- **Task statement**
Exactly the lines from the one containing "[130,266,163,275] Leads: ->" through the final line of the data are to be written out again, with nothing added.

========

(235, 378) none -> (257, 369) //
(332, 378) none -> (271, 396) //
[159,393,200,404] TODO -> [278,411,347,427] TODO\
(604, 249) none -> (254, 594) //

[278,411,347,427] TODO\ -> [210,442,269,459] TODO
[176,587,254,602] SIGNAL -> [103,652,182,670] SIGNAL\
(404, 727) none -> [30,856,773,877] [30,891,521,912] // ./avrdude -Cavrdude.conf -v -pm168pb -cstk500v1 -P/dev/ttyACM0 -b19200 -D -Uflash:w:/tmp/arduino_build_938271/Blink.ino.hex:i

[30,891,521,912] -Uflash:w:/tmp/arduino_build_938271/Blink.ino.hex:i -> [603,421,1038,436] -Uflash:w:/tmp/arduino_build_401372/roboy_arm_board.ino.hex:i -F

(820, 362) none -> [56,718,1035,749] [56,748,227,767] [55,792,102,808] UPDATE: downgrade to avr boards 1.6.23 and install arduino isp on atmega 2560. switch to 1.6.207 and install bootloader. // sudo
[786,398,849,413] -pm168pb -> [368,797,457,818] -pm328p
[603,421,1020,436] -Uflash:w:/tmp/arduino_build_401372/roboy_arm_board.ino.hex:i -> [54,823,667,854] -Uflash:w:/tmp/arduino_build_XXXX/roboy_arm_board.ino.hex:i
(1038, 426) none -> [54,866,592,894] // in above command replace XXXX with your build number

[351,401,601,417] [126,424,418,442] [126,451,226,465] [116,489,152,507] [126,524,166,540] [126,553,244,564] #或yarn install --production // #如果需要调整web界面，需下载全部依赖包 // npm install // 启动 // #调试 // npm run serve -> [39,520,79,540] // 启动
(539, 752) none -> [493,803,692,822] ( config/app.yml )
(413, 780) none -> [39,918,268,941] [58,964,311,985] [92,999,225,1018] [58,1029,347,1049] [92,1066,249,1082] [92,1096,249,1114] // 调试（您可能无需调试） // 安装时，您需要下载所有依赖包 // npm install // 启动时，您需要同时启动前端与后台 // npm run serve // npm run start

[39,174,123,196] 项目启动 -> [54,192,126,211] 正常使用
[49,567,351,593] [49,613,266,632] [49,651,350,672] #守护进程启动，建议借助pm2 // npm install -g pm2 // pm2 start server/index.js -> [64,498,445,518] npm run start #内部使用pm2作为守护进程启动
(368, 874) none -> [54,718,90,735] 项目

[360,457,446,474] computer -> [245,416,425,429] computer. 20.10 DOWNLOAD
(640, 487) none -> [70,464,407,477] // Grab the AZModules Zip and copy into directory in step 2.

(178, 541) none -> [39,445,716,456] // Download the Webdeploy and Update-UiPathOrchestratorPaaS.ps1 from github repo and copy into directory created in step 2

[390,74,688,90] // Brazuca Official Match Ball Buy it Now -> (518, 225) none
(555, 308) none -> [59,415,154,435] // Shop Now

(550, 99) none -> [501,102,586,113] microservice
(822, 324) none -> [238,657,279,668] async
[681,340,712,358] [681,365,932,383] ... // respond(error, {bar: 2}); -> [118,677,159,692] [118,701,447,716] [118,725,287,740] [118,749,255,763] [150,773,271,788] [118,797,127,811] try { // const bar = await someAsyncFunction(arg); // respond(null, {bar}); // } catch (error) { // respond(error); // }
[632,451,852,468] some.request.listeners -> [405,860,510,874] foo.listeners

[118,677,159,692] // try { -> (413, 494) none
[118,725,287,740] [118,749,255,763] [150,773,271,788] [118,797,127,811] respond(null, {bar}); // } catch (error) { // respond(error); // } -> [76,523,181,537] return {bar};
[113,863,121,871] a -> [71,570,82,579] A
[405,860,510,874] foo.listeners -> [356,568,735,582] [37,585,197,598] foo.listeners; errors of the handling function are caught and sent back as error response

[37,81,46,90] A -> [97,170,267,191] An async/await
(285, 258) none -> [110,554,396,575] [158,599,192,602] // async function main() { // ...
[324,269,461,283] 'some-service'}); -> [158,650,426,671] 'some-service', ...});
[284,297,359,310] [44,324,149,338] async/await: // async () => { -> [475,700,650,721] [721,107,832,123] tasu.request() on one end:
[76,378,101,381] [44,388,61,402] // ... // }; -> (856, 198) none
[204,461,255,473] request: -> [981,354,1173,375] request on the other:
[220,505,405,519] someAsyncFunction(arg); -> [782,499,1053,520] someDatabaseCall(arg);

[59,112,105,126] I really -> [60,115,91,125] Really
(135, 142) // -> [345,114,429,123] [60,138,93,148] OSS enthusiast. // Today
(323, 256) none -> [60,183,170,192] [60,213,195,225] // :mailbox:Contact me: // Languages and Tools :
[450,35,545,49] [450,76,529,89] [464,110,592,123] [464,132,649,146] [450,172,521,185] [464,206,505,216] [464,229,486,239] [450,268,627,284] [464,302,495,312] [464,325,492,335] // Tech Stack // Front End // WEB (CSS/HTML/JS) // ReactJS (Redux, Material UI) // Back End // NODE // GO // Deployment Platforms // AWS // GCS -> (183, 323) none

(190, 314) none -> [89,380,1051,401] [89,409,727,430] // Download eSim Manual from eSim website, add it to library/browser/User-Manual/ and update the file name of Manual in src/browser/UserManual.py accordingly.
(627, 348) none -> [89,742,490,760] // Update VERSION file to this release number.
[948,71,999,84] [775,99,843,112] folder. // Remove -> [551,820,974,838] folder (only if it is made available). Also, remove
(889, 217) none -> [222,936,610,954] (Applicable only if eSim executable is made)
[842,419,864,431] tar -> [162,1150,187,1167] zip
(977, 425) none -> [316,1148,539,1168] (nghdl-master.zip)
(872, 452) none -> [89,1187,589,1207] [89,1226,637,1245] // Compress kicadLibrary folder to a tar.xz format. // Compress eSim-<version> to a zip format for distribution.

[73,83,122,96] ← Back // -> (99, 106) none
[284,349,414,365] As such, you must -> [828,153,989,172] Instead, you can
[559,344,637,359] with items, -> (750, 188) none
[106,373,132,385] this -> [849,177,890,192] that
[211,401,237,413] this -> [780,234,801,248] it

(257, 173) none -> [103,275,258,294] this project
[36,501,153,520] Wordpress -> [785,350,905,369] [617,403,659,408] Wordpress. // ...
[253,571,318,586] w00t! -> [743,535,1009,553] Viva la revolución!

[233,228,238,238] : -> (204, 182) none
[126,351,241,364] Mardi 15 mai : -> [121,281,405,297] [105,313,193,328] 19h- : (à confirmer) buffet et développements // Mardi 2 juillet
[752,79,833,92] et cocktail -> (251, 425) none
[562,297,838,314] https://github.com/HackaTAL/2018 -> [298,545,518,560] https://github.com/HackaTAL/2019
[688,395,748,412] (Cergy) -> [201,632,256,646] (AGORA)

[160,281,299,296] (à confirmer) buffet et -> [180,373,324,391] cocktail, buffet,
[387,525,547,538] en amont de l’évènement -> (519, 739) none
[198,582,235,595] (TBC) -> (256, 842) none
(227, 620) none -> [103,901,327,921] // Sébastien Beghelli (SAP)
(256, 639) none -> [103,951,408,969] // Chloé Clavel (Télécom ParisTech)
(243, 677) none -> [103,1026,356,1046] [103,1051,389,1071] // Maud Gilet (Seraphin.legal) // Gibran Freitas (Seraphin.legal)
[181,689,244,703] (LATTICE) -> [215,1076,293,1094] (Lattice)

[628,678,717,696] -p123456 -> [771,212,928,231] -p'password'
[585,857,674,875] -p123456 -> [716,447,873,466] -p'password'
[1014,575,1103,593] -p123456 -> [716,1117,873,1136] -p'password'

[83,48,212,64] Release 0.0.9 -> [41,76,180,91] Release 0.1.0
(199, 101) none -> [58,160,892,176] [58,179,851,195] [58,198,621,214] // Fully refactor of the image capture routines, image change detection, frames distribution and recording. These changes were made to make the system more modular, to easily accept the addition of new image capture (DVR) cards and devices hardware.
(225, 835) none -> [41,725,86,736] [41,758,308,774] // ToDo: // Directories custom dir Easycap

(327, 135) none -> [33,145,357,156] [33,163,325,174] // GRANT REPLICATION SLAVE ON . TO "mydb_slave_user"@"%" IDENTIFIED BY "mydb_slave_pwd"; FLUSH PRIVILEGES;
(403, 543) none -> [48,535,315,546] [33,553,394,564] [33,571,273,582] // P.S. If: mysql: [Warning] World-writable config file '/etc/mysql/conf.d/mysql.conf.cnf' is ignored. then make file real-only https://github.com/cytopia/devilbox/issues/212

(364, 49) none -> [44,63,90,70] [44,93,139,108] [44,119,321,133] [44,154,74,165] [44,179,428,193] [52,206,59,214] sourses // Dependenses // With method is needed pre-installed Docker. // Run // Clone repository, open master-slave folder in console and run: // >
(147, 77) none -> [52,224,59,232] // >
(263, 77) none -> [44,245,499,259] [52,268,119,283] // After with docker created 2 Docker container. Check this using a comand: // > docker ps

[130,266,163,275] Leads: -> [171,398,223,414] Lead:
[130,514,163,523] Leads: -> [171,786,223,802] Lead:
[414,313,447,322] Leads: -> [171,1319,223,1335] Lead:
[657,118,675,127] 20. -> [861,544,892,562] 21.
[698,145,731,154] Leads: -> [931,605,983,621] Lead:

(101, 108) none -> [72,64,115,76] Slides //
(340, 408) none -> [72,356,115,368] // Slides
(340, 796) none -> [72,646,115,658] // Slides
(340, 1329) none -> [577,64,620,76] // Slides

========

- **Reply to the task**
[130,266,163,275] Leads: -> [171,398,223,414] Lead:
[130,514,163,523] Leads: -> [171,786,223,802] Lead:
[414,313,447,322] Leads: -> [171,1319,223,1335] Lead:
[657,118,675,127] 20. -> [861,544,892,562] 21.
[698,145,731,154] Leads: -> [931,605,983,621] Lead:

(101, 108) none -> [72,64,115,76] Slides //
(340, 408) none -> [72,356,115,368] // Slides
(340, 796) none -> [72,646,115,658] // Slides
(340, 1329) none -> [577,64,620,76] // Slides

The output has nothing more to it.